Где-то сзади в машине дребезжало пустое ведро из-под бензина; Вася терпел-терпел, а потом переставил его наперед, но оно продолжало настырно колотиться, и он стукнул по нему кулаком, чтоб замолчало. Оно и вправду умолкло.
«Жениться бы, — подумал Вася. — Махнуть на юг… И отчего я такой неприкаянный! А женишься, будет такая жена, как у Нилина, что ее весь совхоз ненавидит. Суется во все дела. Удавить такую бабу!..»
Вцепившись в баранку и виляя машиной по располагающейся грязи, Вася, зло улыбаясь, вспомнил, как прошлой осенью жена директора ворвалась в контору и устроила мужу скандал при всех: агроном был, ветврач, зоотехник, бухгалтерия. Леля пришла с рапортом от телятниц. А у директора было лицо — смотреть тошно. И все приговаривал:
— Нюточка, ну что ты?.. Нюточка, успокойся!..
Дал бы я этой Нютке! Чтоб неповадно было дотрагиваться до моего авторитета. Теперь, сидишь в чайной, каждый мозгляк непременно указывает:
— У вас, говорят, директорша начальство по морде хлещет?
Выпив как-то, Вася намекнул директору, что о нем много говорят, а Нилин вздохнул и сказал:
— Со стороны, Василий, не понимают, что такое настоящая любовь.
И глаза у него стали как у больного барана. Надо же!..
Покуда Вася, разбрызгивая и размазывая грязь и ожесточаясь сердцем на жену директора, приближался к районному центру, в Доме приезжих его уже ждали.
В большой комнате с невысоким потолком, уставленной узкими железными кроватями, между которыми стояли солдатские тумбочки сизого цвета, за длинным столом, накрытым жеваной тонкой простынкой, сидел уполномоченный Министерства совхозов. Перед ним стояла глубокая тарелка с окурками.
Большую часть своей жизни Андрей Семенович Марченко проводил в командировках. Он давно уже притерпелся к любым дорожным неудобствам, умел спать и есть в любых условиях, и его большой лоснящийся портфель с ободранными углами таил в своих недрах все то, что необходимо человеку, не рассчитывающему в пути ни на что хорошее. Маленькая резиновая надувная подушка, вафельное полотенце, бритвенный прибор, штопор, порошок дуст, пара белья, носки, дисульфан, роман Коптяевой «Дружба», таблетки от головной боли, шпроты, термос — все это занимало среднюю часть портфеля. В боковых отделениях лежали деловые бумаги, копирка, цветные карандаши, бюллетени и брошюры с различными постановлениями и законами. И когда он раскрывал свой портфель, выражение лица у Андрея Семеновича менялось в зависимости от того, в какое отделение он всовывал свою руку. Оно становилось строгим, если рука шарила в боковом отделении, словно уполномоченный пришел в министерство; залезая же в середину портфеля, Марченко распускал толстые губы, чувствуя себя человеком, вернувшимся после трудового дня к себе домой.

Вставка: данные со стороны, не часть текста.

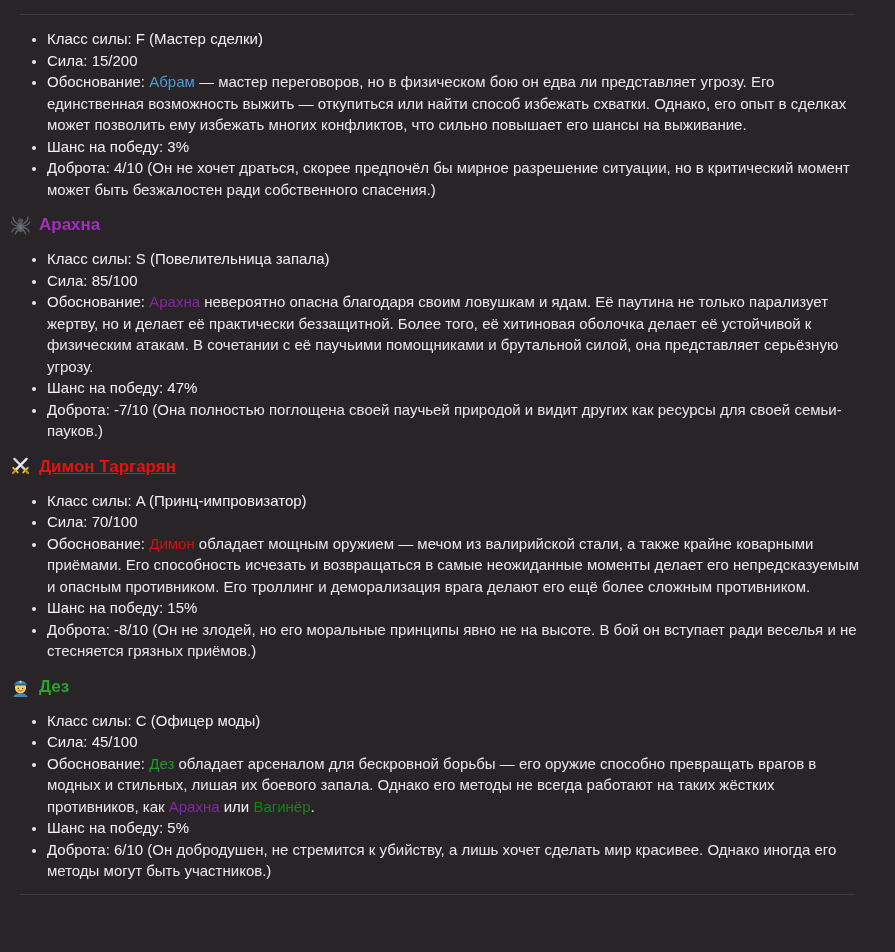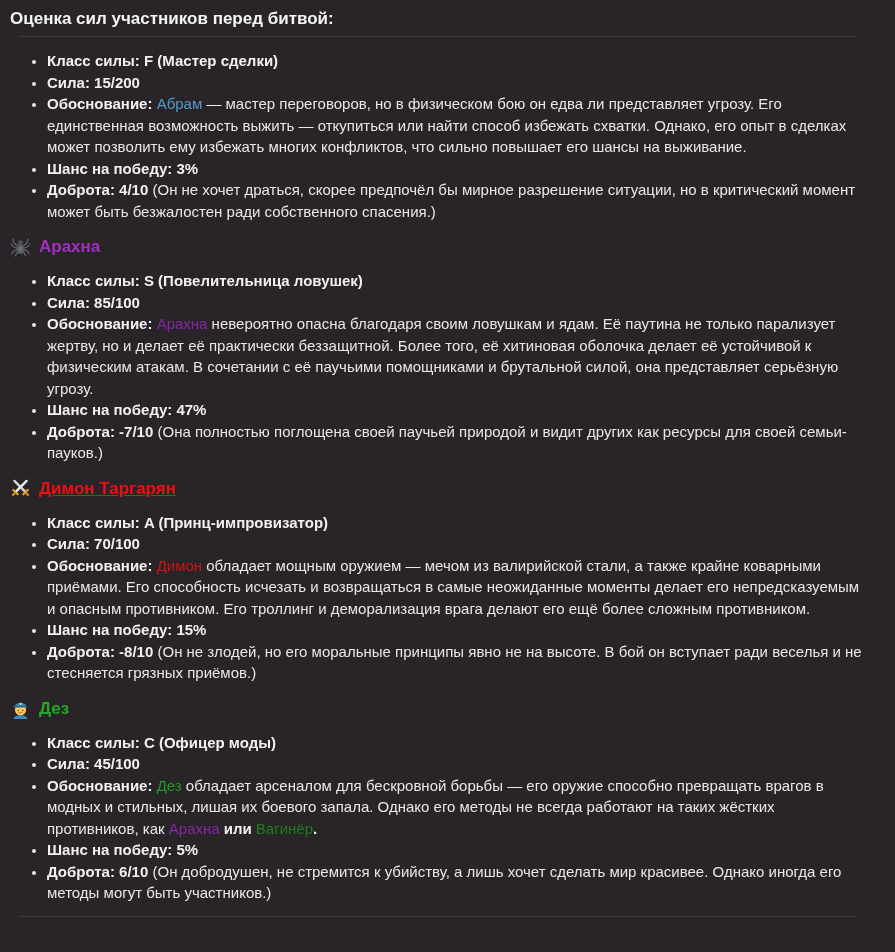--- a/index.html
+++ b/index.html
@@ -63,7 +63,6 @@
 <body>
 
 <div class="page">
-  <div class="title">Оценка сил участников перед битвой:</div>
   <hr class="divider top">
   <div id="sections">
       <section>

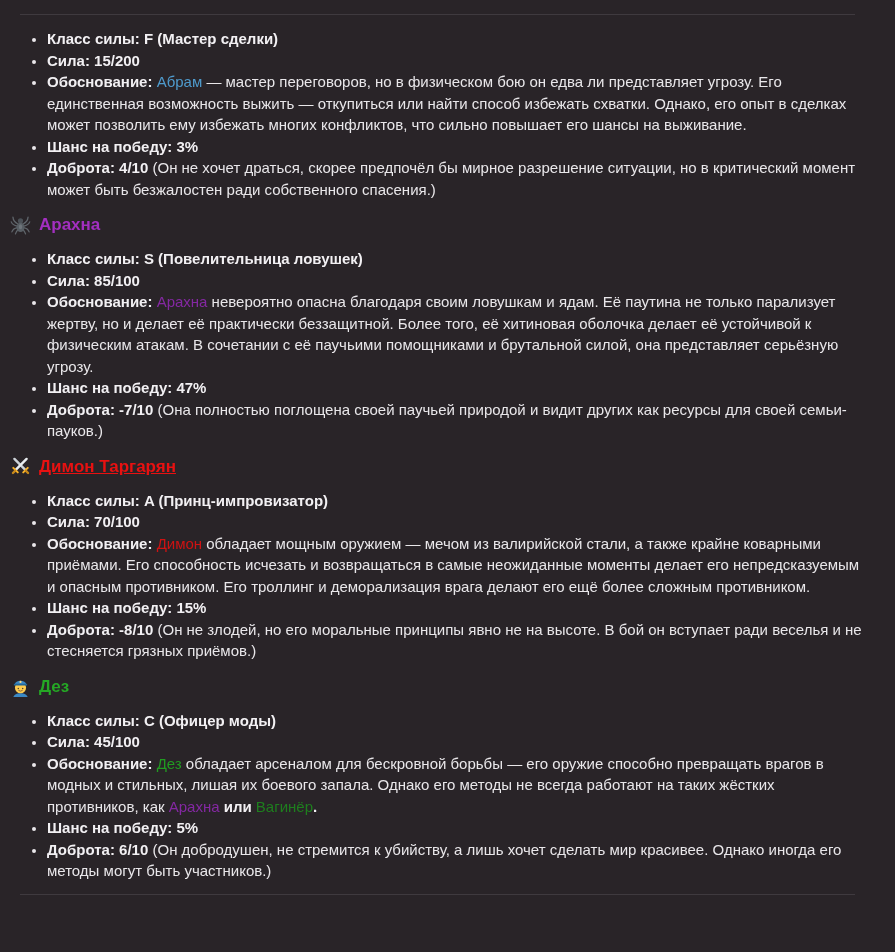--- a/index.html
+++ b/index.html
@@ -57,7 +57,7 @@
   }
   ul.stats li { margin: 0; padding: 0; }
   ul.stats li::marker { color: #e9e7ea; font-size: 13px; }
-  .b { font-weight: 700; color: #f2f0f3; }
+  .b { font-weight: 400; color: #f2f0f3; }
 </style>
 </head>
 <body>

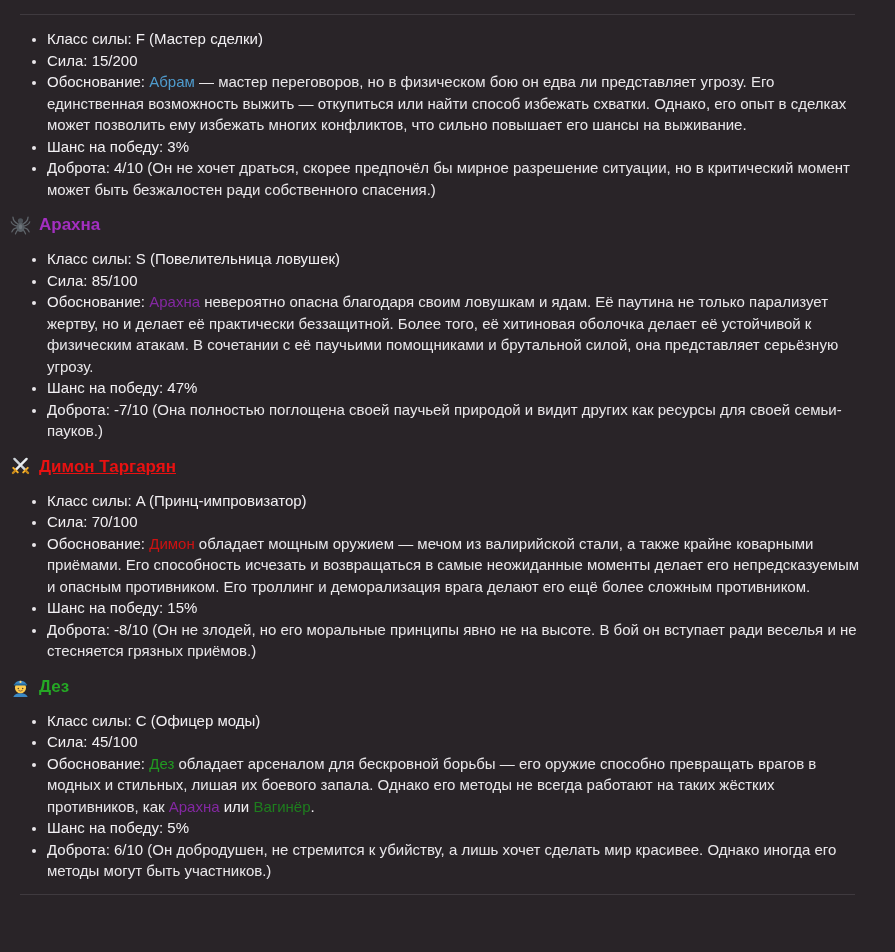--- a/index.html
+++ b/index.html
@@ -96,7 +96,7 @@
           <span style="color: rgb(163, 47, 192);">Арахна</span>
         </div>
         <ul class="stats">
-          <li><span class="b">Класс силы: S (Повелительница ловушек)</span></li>
+          <li><span class="b">Класс силы: S (Повелительница запала)</span></li>
           <li><span class="b">Сила: 85/100</span></li>
           <li><span class="b">Обоснование: </span><span style="color: rgb(132, 40, 162);">Арахна</span><span> невероятно опасна благодаря своим ловушкам и ядам. Её паутина не только парализует жертву, но и делает её практически беззащитной. Более того, её хитиновая оболочка делает её устойчивой к физическим атакам. В сочетании с её паучьими помощниками и брутальной силой, она представляет серьёзную угрозу.</span></li>
           <li><span class="b">Шанс на победу: 47%</span></li>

Ожидая машину, Андрей Семенович коротал время, записывая свои дорожные расходы. На столе были разложены квитанции, билеты, гостиничные счета. Марченко сидел в кожаном пальто, в высоких сапогах и в кепке.
— От Москвы до Орла — сто двадцать пять, — бормотал он, — постель туда, постель обратно…
Его попутчик, молоденький корреспондент Володя Корытов, окончивший отделение журналистики этой весной и впервые посланный в глубинный район, уже несколько раз нетерпеливо выбегал на улицу, боясь, что совхозный шофер что-нибудь напутает и не найдет их.